大明的朝臣官員很多人還是理智的,根本不相信什么轉世之類的說法,但是這基本都是高官大佬可以跟朱慈炅接觸的,地方官員心里多少也對他們的皇帝疑神疑鬼。
朱慈炅信口開河,胡說八道,把兩位世子嚇慘了,再也不提跟皇帝回北京的事,你們誰要想去北京,自己跟太祖說去。
朱慈炅只是覺得大明的經濟中心已經事實上南移了,保持兩京制對地方控制有好處。
督政院也是大明的核心機構,留在南京,政治上能夠加強對南直的控制,而且監督機構和執政機構分居兩京,督政院官僚化的時間會拉長,合流將有更多障礙。更深層次的考慮是,萬一北京失敗,南京不會亂。
朱慈炅更長遠的考慮是,將來有太子了,成年就可以扔到南京鍛煉,免得父子不和。
唯一的缺點就是效率,但大明哪件事效率高了,有些事慢點反而更好。就算督政院發起大案彈劾,反應到北京,北京也有充分的時間準備。
朱恭枵偷偷看了朱慈炅兩眼,發現皇帝臉色平靜,手上炭筆運行不急不緩,這說明沒有觸怒皇帝啊。

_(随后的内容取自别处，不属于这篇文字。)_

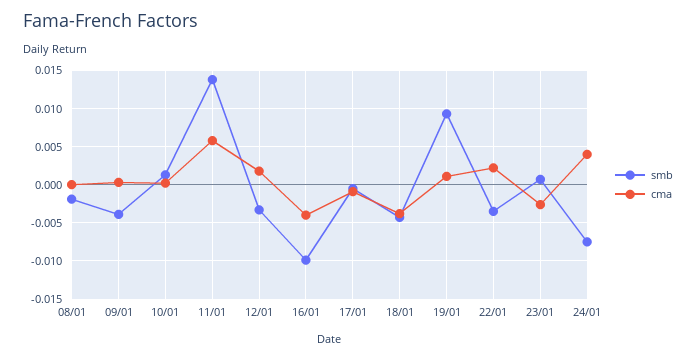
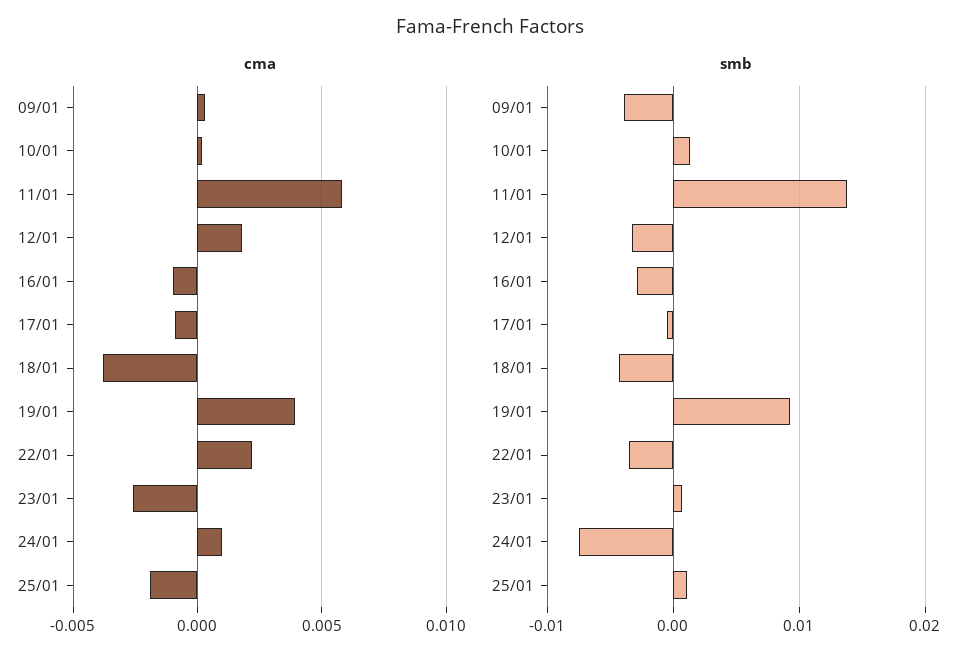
smb, 08/01: -0.002 -> none
cma, 08/01: 0 -> none
smb, 16/01: -0.01 -> -0.003
cma, 16/01: -0.004 -> -0.001
cma, 19/01: 0.001 -> 0.004
cma, 24/01: 0.004 -> 0.001
cma, 25/01: none -> -0.002
smb, 25/01: none -> 0.001

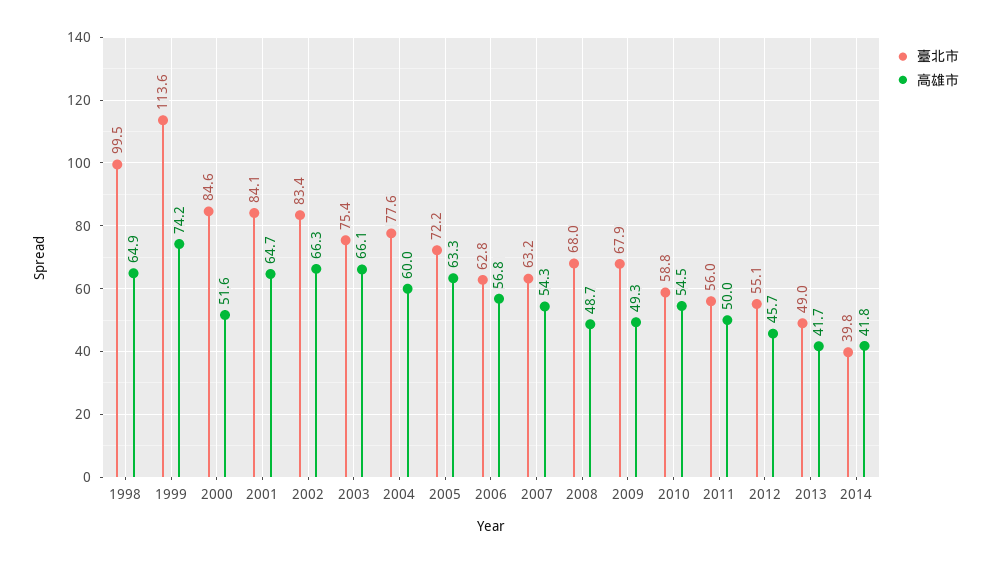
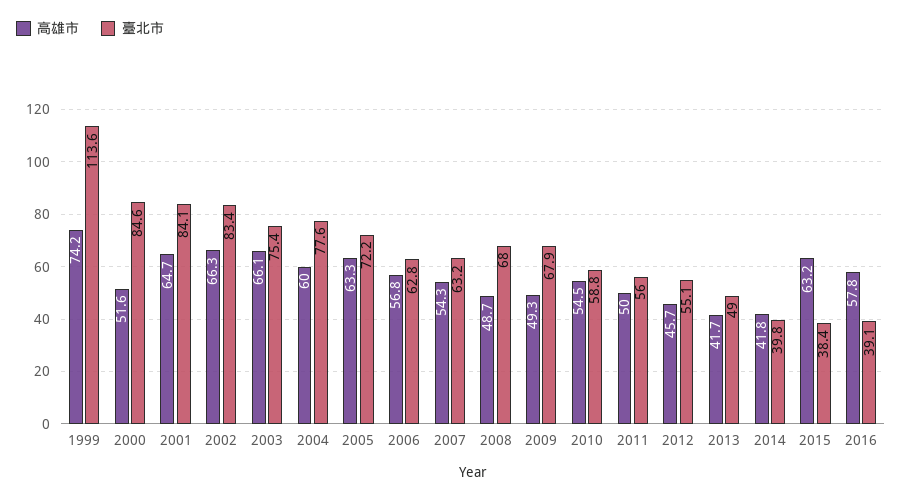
臺北市, 1998: 99.5 -> none
高雄市, 1998: 64.9 -> none
高雄市, 2015: none -> 63.2
臺北市, 2015: none -> 38.4
高雄市, 2016: none -> 57.8
臺北市, 2016: none -> 39.1

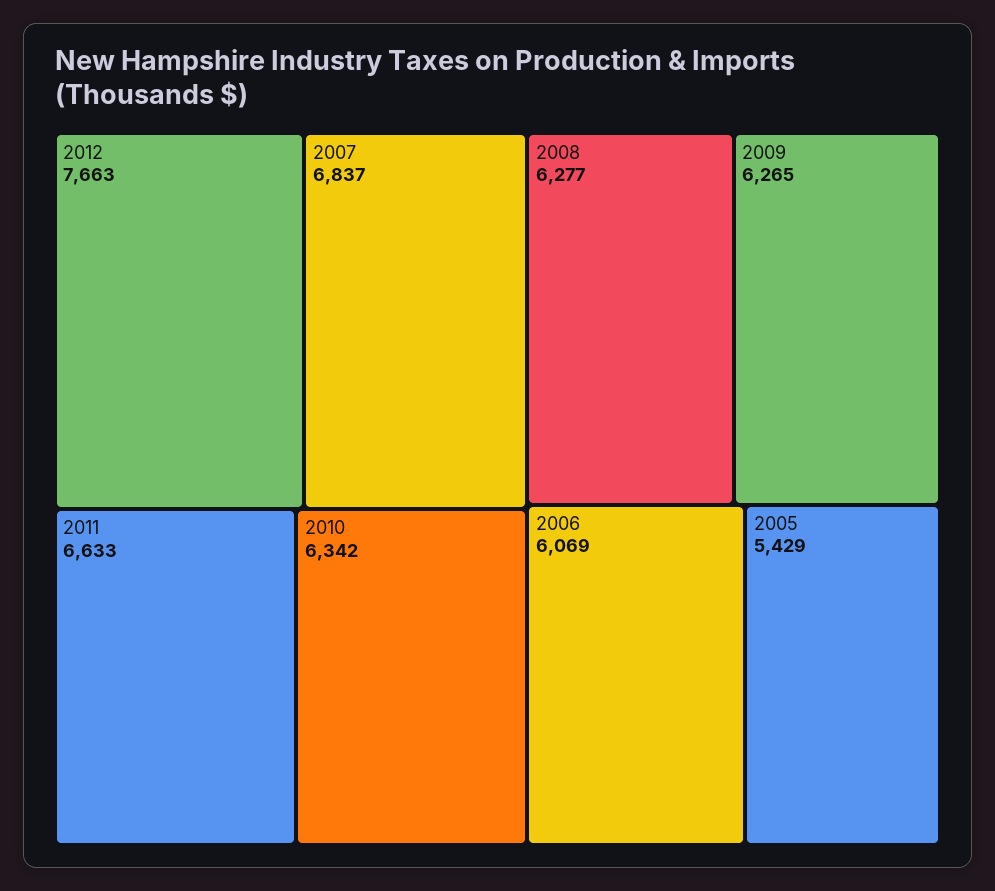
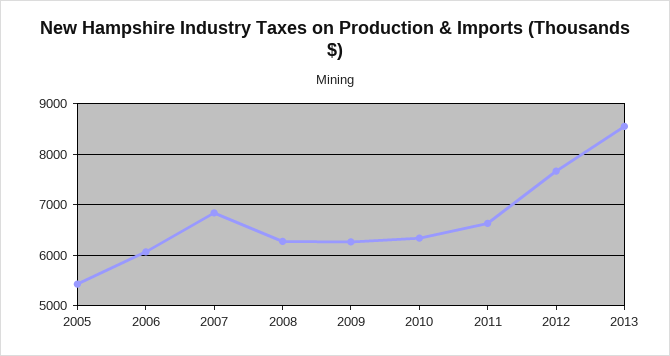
2013: none -> 8600

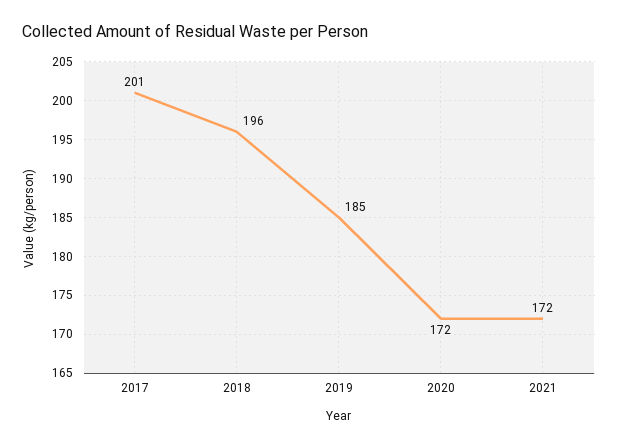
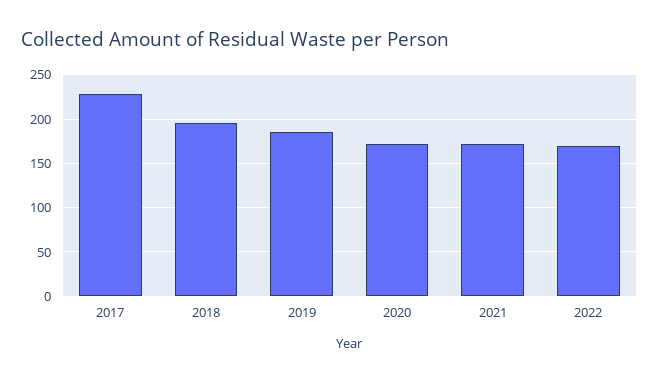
2017: 201 -> 230
2022: none -> 170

“諸王對皇家公司的分紅分配方案意見有些不統一,大家覺得直接給宗親分紅不妥,相當于他們不勞而獲。諸王的意見是,每年撥出百萬兩白銀用于宗親事務。陛下股份過半,諸王無異議。既然陛下愿意拿出三千股分紅,如果把這三千股分紅交給諸王分配,應該就不會有什么分歧了。”
誰?
誰居然創造出了股權和分紅分置,朱慈炅停筆沉默了。
朕是不是放了一個皇權資本家集體出來,這個有點狠啊。
朱慈炅盯著兩位世子的紅色蟒袍,猶豫權衡了很久。
“宗親用銀增加到兩百萬,直接撥宗正寺。朕的分紅可以給你們,兩個條件:一、皇家公司依法納稅。二、一切條件的最終解釋權歸皇帝。”

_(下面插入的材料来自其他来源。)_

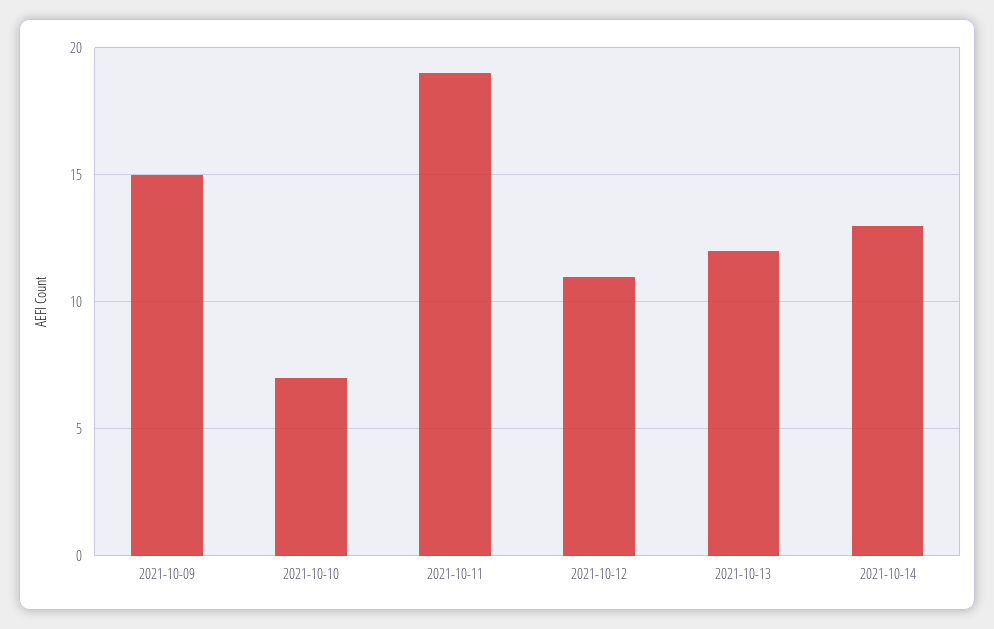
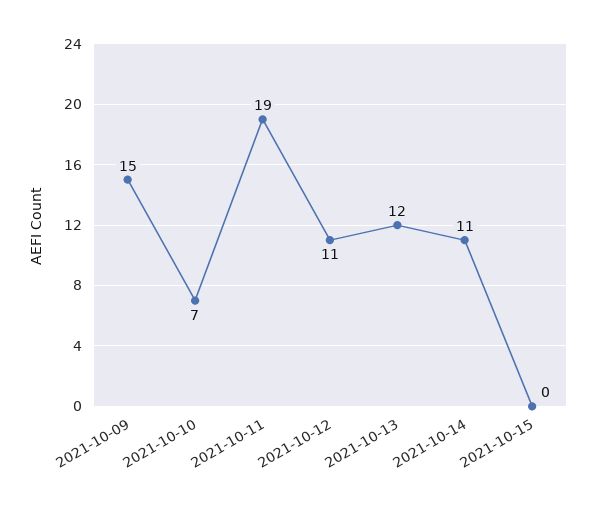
2021-10-14: 13 -> 11
2021-10-15: none -> 0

“臣明白,臣這就回報諸王,相信很快就可以召集諸郡王正式公布陛下削藩令了。”
朱慈炅望著兩位世子躬身后退,轉身出門,有些恍惚。
這就完了?
朕是不是吃大虧了?
削藩是朱慈炅心心念念準備了好久的大政。他已經命令劉一燝秘密策劃皇家投資公司很久了,甚至已經做好了武裝抄家,拘禁諸王的準備,劉一燝連太祖密旨都偽造好了。朱慈炅已經決定不管什么名聲,逼死幾個親王也在所不惜。

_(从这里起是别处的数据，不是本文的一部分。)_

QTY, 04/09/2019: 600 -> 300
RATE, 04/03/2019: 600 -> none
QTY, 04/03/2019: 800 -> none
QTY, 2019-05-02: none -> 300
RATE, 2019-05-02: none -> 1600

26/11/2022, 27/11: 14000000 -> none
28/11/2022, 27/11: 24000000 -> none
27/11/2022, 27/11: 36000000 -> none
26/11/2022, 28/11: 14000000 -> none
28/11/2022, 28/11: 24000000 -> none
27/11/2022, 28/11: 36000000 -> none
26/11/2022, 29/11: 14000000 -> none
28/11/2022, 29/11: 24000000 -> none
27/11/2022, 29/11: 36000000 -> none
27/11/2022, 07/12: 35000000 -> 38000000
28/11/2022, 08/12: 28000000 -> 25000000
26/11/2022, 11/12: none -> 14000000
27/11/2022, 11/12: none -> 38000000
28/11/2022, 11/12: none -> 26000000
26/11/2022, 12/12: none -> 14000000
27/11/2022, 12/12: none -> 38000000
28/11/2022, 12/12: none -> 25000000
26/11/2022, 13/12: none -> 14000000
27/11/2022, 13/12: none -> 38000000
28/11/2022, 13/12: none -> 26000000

結果,他的大蛋糕剛剛拋出來,諸王就全部認了,甚至沒有啥沖突,感覺沒有啥難度。
怎么說,諸王給他的感覺甚至是他們有點迫不及待。
不行,削藩不可能如此簡單,朕不能單獨就擺平諸王。雖然朕英明神武,但總有考慮不到的地方。必須要找劉一燝這個老狐貍和徐光啟,甚至王在晉也可以,一起開會探討下。
大功告成,朱慈炅心里反而拿不準了。
此時,劉娥進到御書房,跟房袖小聲嘀咕著。朱慈炅以為宮中又有什么煩心事,不耐煩的直接追問,嚇得劉娥趕緊稟報。
朱慈炅,你娘叫你回家吃飯。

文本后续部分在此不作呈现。